Bruce Liu achieved worldwide fame in October 2021 when he won the 18th International Chopin Piano Competition, becoming the first Canadian ever to take first prize in the long history of this most prestigious event. He signed an exclusive agreement with Deutsche Grammophon the following March. DG’s album of recordings made live during various stages of the Chopin Competition, released in November 2021, had already been met with huge critical acclaim, Gramophone calling it “one of the most distinguished Chopin recitals of recent years, full of maturity, character and purpose”.


BBC Music Magazine's Jan Smaczny writes….Of Bach’s three collections of suites for keyboard, the so-called French Suites from the early 1720s are the slightest. While they lack the grandeur and virtuosity of the English Suites and Partitas with their extended preludes often adopting the style of the Italian concerto or the French overture, they have more subtle charms and an unassuming melodic lightness. The Fifth is enormously attractive with a wonderfully poised ‘Sarabande’ and a winning concluding ‘Gigue’ that has long been one of the composer’s most popular keyboard movements.

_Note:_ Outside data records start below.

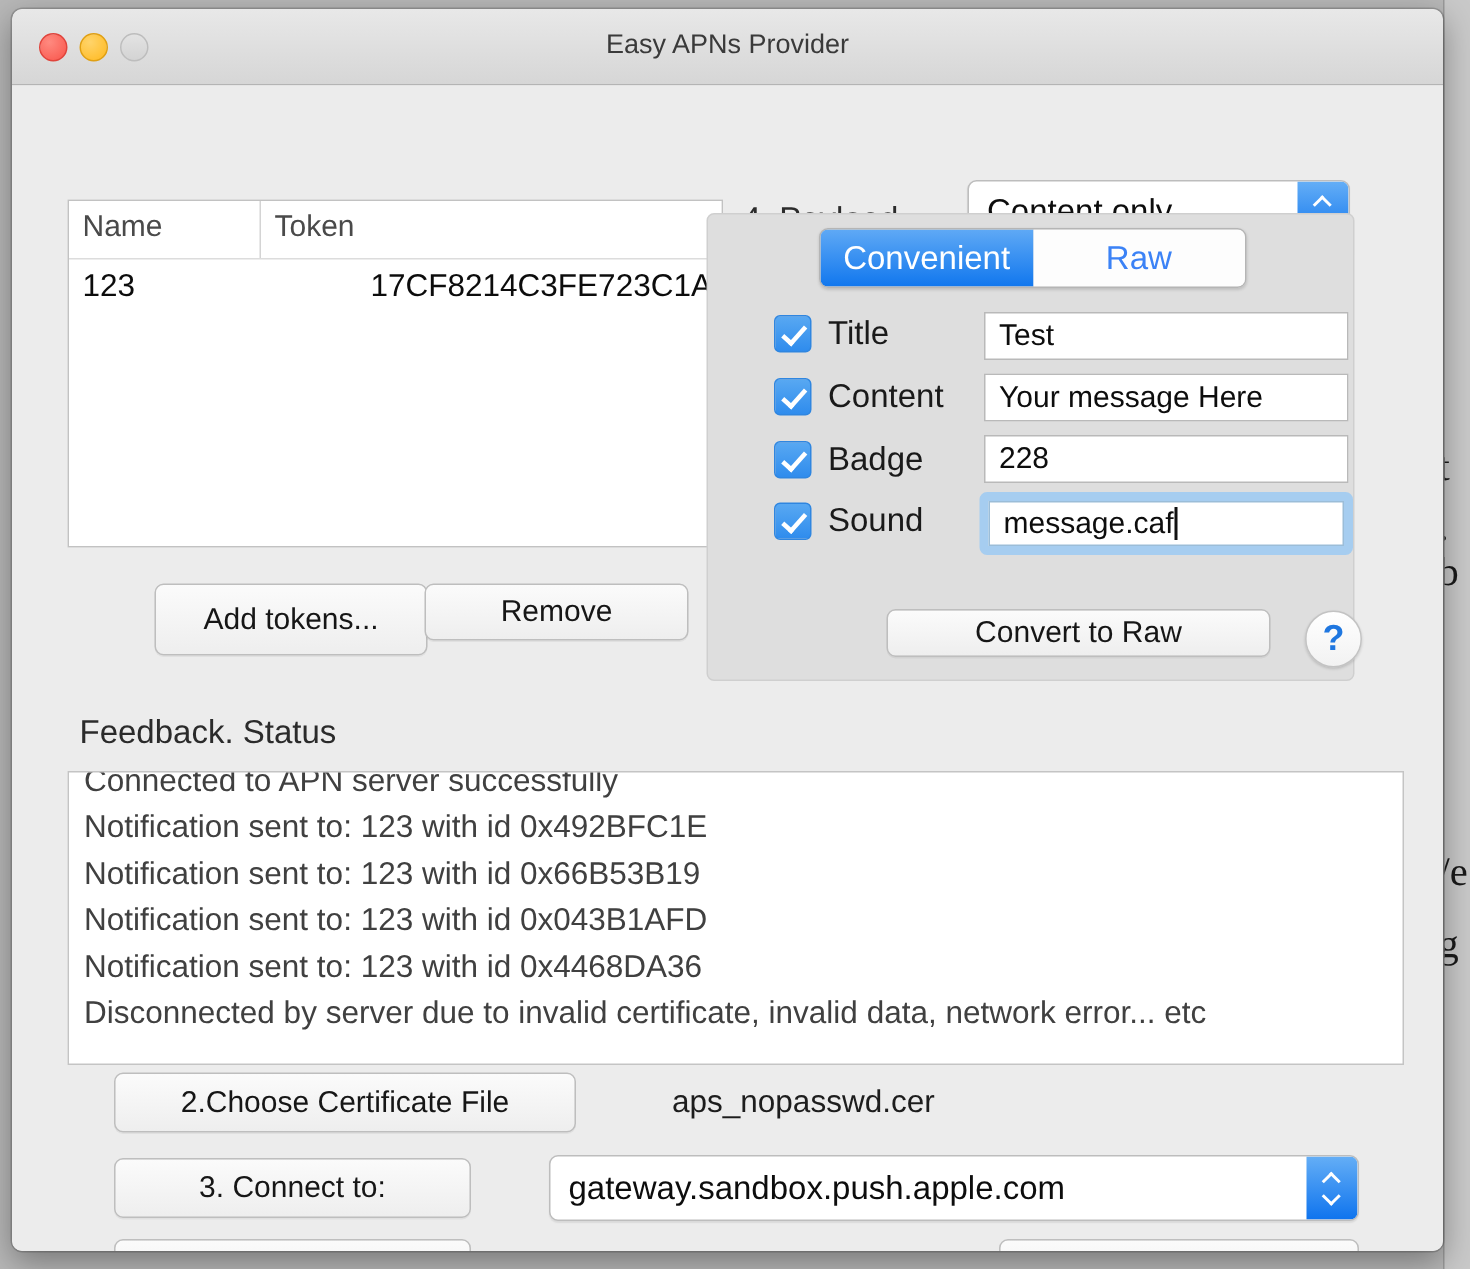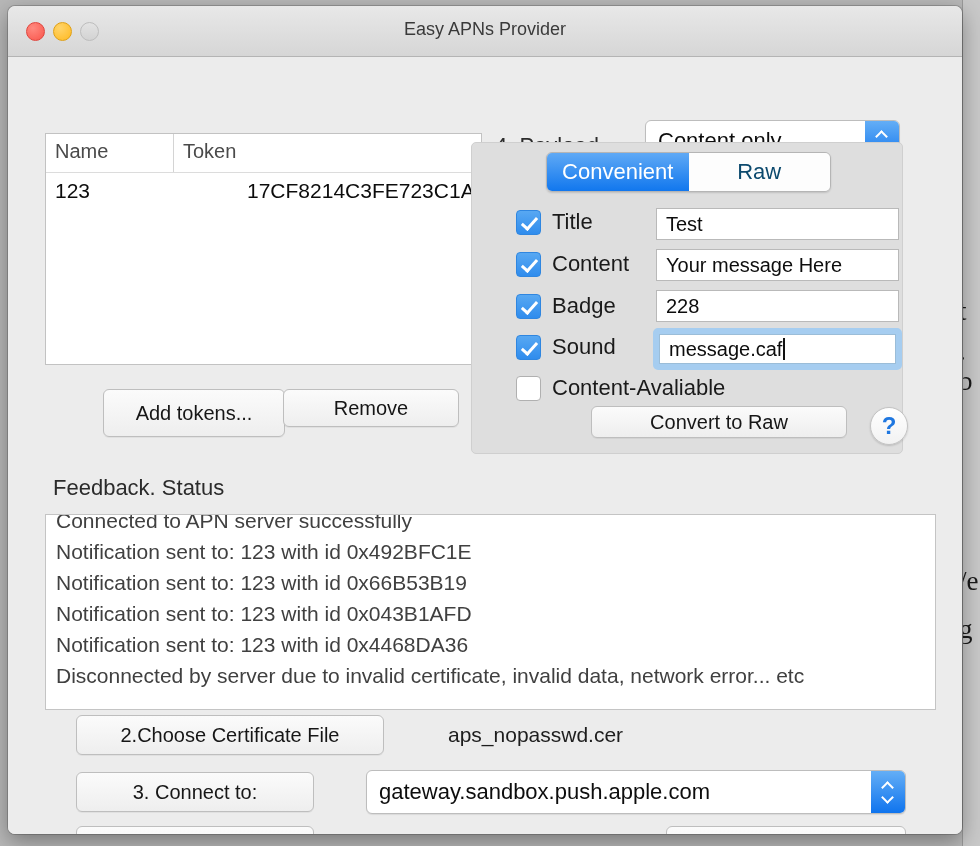--- a/index.html
+++ b/index.html
@@ -200,7 +200,7 @@
   }
   .seg.unsel {
     background: #fdfdfd;
-    color: #0c4a6e;
+    color: #3b82f6;
   }
 
   .cb-row {

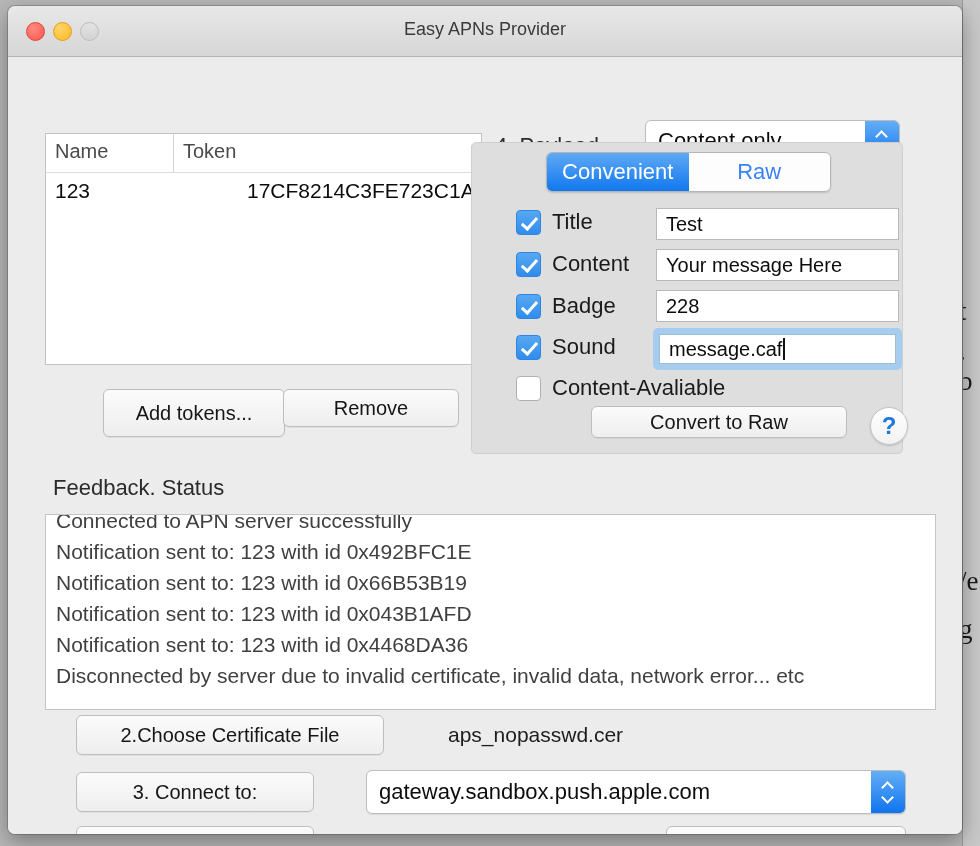--- a/index.html
+++ b/index.html
@@ -439,10 +439,6 @@
         <div class="checkbox on"></div>
         <div class="cb-label">Sound</div>
       </div>
-      <div class="cb-row" style="left:508px; top:318px;">
-        <div class="checkbox off"></div>
-        <div class="cb-label">Content-Avaliable</div>
-      </div>
 
       <div class="tfield" style="left:648px; top:151px; width:243px; height:32px;">Test</div>
       <div class="tfield" style="left:648px; top:192px; width:243px; height:32px;">Your message Here</div>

Bruce Liu provides considered, beautifully shaped performances. While making full use of the contrasts and phasing opportunities available on the piano, he also nods in the direction of the harpsichord with appropriately spread chords and occasional delays between bottom and top notes. His treatment of first section repeats, particularly in the ‘Allemande’ and ‘Sarabande’, is brilliantly imaginative and it’s a pity he fails to repeat the second sections. His ornamentation is graceful, though some might quarrel with a certain lack of consistency. His performance of the concluding ‘Gigue’ is thoroughly pianistic, but also thoroughly enjoyable. With one or two reservations, there is a vast amount to enjoy in Liu’s carefully conceived and superbly played reading.